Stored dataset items
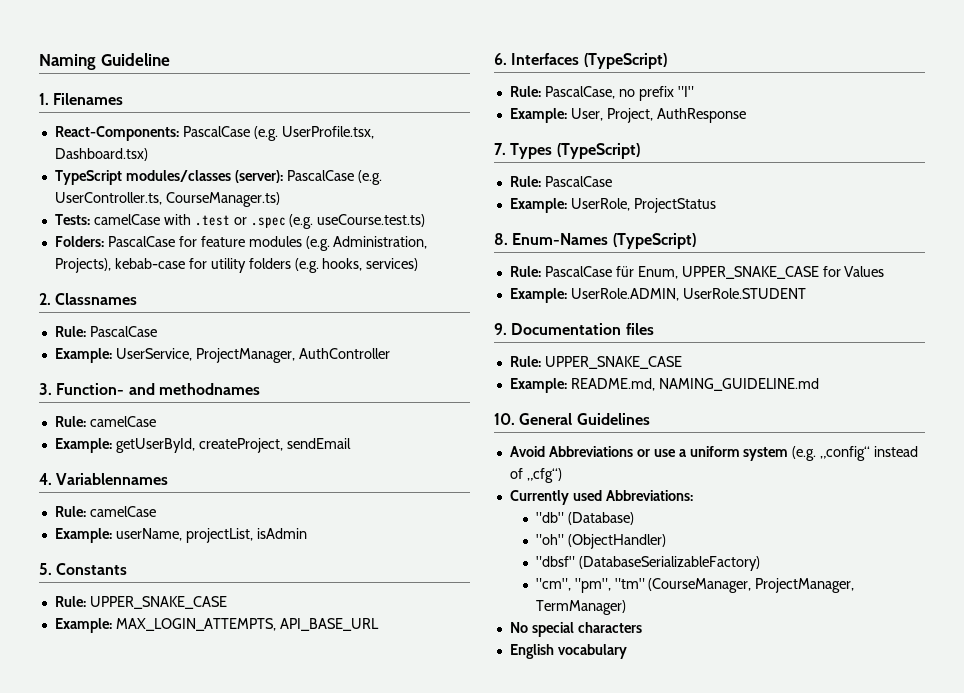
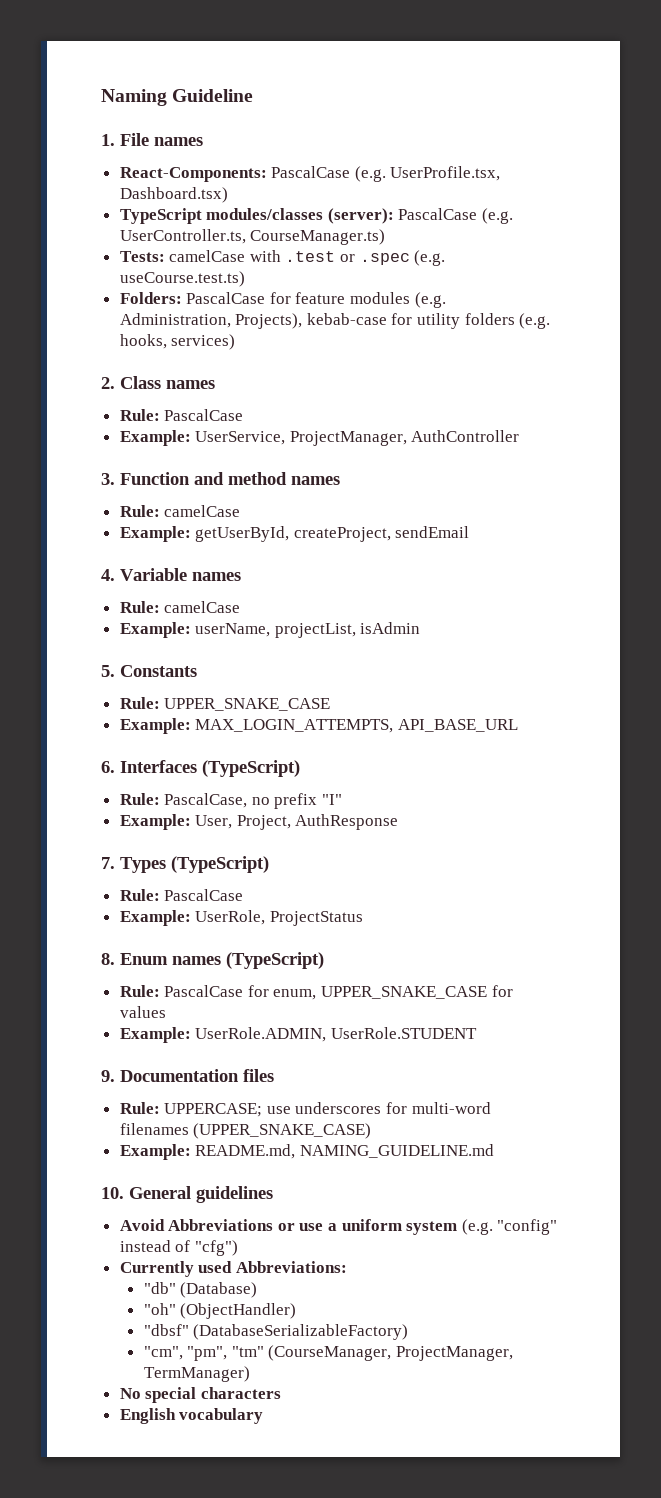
- 1. Filenames
+ 1. File names
- 2. Classnames
+ 2. Class names
- 3. Function- and methodnames
+ 3. Function and method names
- 4. Variablennames
+ 4. Variable names
- 8. Enum-Names (TypeScript)
- Rule: PascalCase für Enum, UPPER_SNAKE_CASE for Values
+ 8. Enum names (TypeScript)
+ Rule: PascalCase for enum, UPPER_SNAKE_CASE for values
  9. Documentation files
- Rule: UPPER_SNAKE_CASE
+ Rule: UPPERCASE; use underscores for multi-word filenames (UPPER_SNAKE_CASE)
- 10. General Guidelines
+ 10. General guidelines
- Avoid Abbreviations or use a uniform system (e.g. „config“ instead of „cfg“)
+ Avoid Abbreviations or use a uniform system (e.g. "config" instead of "cfg")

*About this task*
Restate the entries verbatim and exclude any pictures.

*Result for this exercise*
- 1. Filenames
+ 1. File names
- 2. Classnames
+ 2. Class names
- 3. Function- and methodnames
+ 3. Function and method names
- 4. Variablennames
+ 4. Variable names
- 8. Enum-Names (TypeScript)
- Rule: PascalCase für Enum, UPPER_SNAKE_CASE for Values
+ 8. Enum names (TypeScript)
+ Rule: PascalCase for enum, UPPER_SNAKE_CASE for values
  9. Documentation files
- Rule: UPPER_SNAKE_CASE
+ Rule: UPPERCASE; use underscores for multi-word filenames (UPPER_SNAKE_CASE)
- 10. General Guidelines
+ 10. General guidelines
- Avoid Abbreviations or use a uniform system (e.g. „config“ instead of „cfg“)
+ Avoid Abbreviations or use a uniform system (e.g. "config" instead of "cfg")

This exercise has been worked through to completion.